There are approximately 104,000 museums in the world and about 53 of them are in Albania. Museums are instrumental for fostering cultural exchange and enrichment as well as for promoting mutual understanding, cooperation and peace. 

Minister of Culture Elva Margariti together with the Deputy Head of the Political Section of the EU Delegation to Albania, Jean-Baptiste Le Bras, visited Kavaja to monitor the works at the Ethnographic Museum, an important cultural heritage site which is currently being restored under the EU4Culture programme, funded by the European Union and implemented by UNOPS, in close cooperation with the Ministry of Culture.

Currently, the Ethnographic Museum in Kruja and Kavaja are being restored under the EUCulture programme and the works at the Archaeological Museum in Durres are about to start. In parallel, the project experts are working closely with the Ministry of Culture to repair the iconic facade Mosaic and developing a new design for the  National Historical Museum in Tirana.

Working with Museums which were damaged by earthquakes is a complicated operation, requiring skill and involvement of diverse expertise, including museum specialists, artifact and material conservators, interpretation specialists, conservation architects, civil, mechanical and electrical engineers. 

Once the conservation design is finalized, all the artifacts need to be secured. The objects will be to be taken off displays, cleaned, packed and then stored while taking into account the type, size, condition and the material artifact is made from. Once all the artifacts are securely stored, the physical conservation works can commence. While conservation works are ongoing, the inventories of all the artifacts are checked.

Every artifact is a valuable object per se, however when they are brought together in a meaningful and well-thought way they can tell a story and make history live. Sometimes, the storytelling power has nothing to do with the value, age, or beauty of an object. Instead, it is about making an emotional connection by displaying an object that crossed both time and space to appear before you. Exposure to an artifact brings the visitor closer to the past in a way that words alone often cannot do. Hence, the artifacts have to be selected and the way they would be exposed is carefully designed. Reconceptualization of the exposition line will aim the narrative to become more clear, comprehensive and appealing to the visitors of all ages.

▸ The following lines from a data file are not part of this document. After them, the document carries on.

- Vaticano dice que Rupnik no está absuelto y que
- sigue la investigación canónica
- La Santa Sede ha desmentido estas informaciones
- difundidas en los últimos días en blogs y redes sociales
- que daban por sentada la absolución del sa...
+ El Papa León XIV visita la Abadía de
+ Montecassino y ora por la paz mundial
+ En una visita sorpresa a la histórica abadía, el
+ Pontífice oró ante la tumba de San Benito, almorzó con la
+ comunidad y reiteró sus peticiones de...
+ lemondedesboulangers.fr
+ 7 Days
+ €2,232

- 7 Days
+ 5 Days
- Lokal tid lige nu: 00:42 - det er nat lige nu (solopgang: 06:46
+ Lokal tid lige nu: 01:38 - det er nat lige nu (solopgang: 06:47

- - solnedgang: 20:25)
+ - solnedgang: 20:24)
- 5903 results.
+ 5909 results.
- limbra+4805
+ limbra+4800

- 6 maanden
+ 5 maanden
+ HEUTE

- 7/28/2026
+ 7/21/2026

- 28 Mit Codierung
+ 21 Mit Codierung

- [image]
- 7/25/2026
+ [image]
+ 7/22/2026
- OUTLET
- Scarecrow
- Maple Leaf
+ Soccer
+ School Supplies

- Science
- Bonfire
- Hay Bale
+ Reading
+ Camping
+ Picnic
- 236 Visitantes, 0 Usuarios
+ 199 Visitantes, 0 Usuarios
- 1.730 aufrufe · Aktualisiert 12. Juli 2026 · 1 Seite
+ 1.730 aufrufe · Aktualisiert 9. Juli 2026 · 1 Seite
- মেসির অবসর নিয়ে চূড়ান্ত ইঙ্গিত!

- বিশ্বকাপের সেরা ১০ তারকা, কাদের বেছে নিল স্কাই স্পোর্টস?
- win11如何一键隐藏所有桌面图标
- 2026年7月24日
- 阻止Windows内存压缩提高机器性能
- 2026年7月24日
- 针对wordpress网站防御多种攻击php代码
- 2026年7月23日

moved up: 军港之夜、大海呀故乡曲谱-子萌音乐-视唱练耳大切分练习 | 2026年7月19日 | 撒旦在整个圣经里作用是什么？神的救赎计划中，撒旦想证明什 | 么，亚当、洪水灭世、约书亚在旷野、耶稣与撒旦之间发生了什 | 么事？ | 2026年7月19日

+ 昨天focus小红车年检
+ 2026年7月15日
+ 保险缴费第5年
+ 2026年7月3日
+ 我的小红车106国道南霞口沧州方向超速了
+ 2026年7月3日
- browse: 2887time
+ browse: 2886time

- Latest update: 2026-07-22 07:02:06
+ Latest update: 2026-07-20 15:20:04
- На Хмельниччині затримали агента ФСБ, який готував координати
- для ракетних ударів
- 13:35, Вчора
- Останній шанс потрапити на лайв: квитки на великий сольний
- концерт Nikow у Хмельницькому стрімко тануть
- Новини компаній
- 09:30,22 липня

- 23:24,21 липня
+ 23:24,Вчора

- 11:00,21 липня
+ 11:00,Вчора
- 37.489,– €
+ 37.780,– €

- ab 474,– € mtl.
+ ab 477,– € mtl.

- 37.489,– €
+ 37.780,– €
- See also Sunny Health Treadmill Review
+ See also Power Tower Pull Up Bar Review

There are a number of ways EU4Culture is planning to conduct storytelling and interpretation in museums under restoration. The project plans to develop and install both digital and classical interpretation. The digital will include all aspects of digital reconstruction and narrative of social and cultural context of life lived in these buildings, while the classical one would be exposing these contexts through written words and museum labels.

Besides digital narrative and interpretation of historical facts, EU4Culture will be focusing on additional elements of storytelling including immersive and augmented realities based on historical facts and to be experienced in nowadays museums. Exciting times ahead!